Doom Spending, Konsumtif atau Masalah Emosional?

Doom spending jadi masalah emosional dan finansial bagi gen z Sumber:Pexels

Doom spending jadi masalah emosional dan finansial bagi gen z Sumber:Pexels

Like

Generasi Z, yang tumbuh bersama kemajuan teknologi dan media sosial, menghadapi tantangan unik dalam hal keuangan.

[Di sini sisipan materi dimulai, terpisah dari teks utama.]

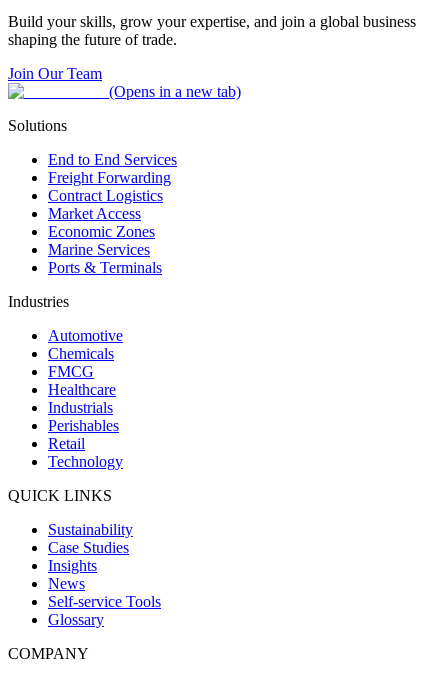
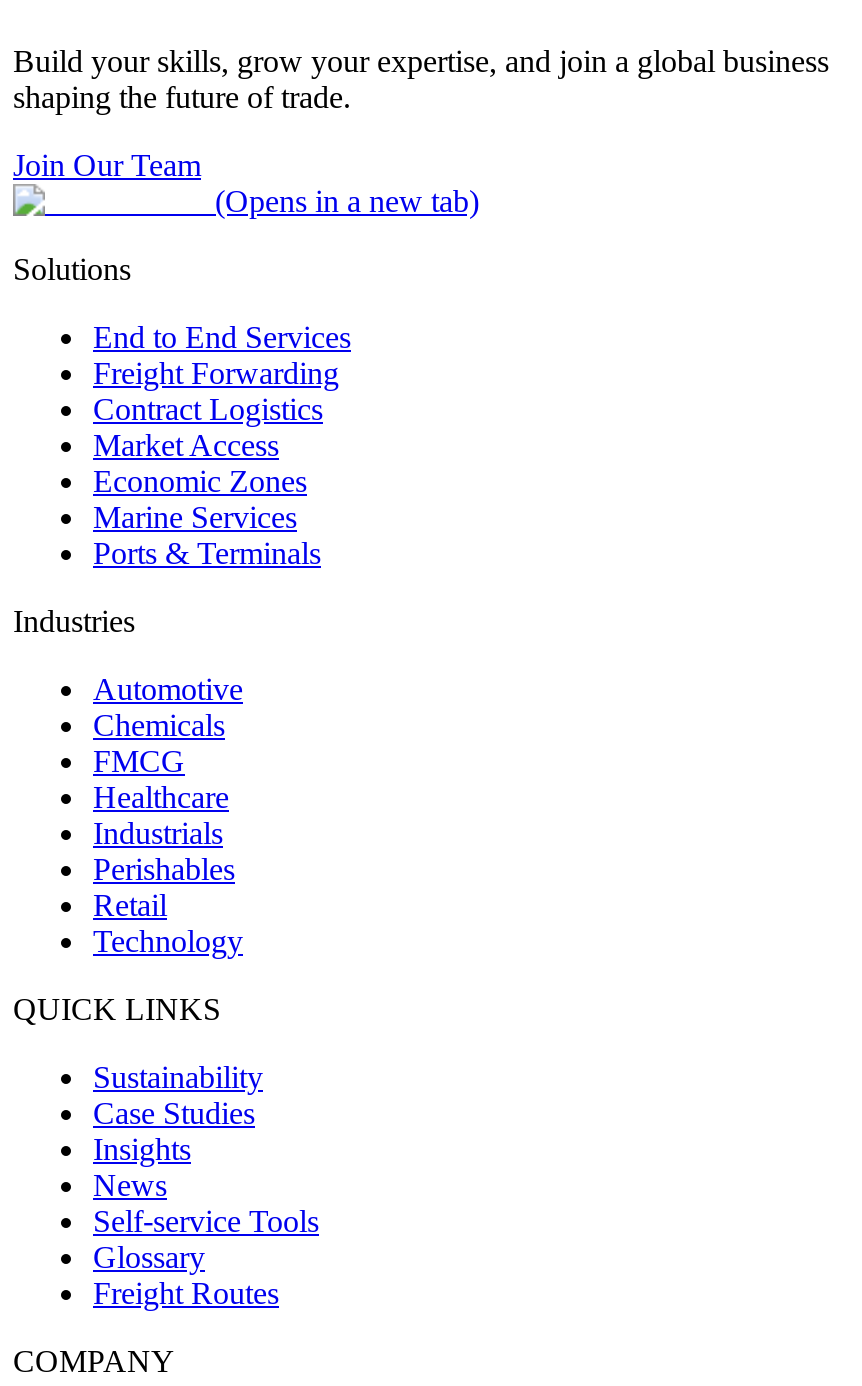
+ Freight Routes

Salah satu fenomena yang muncul di kalangan mereka adalah doom spending-kebiasaan menghabiskan uang secara berlebihan untuk menghadapi tekanan emosional atau kecemasan tentang masa depan.

Doom spending telah menjadi sorotan karena berkaitan erat dengan gaya hidup konsumtif dan kebutuhan untuk mendapatkan kepuasan instan.

Tetapi, apakah ini sekadar gejala dari konsumerisme berlebih, atau ada faktor lain yang memicunya?


Apa Itu Doom Spending?

Doom spending secara sederhana dapat dijelaskan sebagai tindakan impulsif berbelanja sebagai pelarian dari perasaan stres, kecemasan, atau ketidakpastian hidup.

Di kalangan Gen Z, perilaku ini sering terlihat sebagai cara untuk mengalihkan perhatian dari berbagai tantangan, seperti tekanan akademis, karir, atau bahkan masalah sosial dan personal.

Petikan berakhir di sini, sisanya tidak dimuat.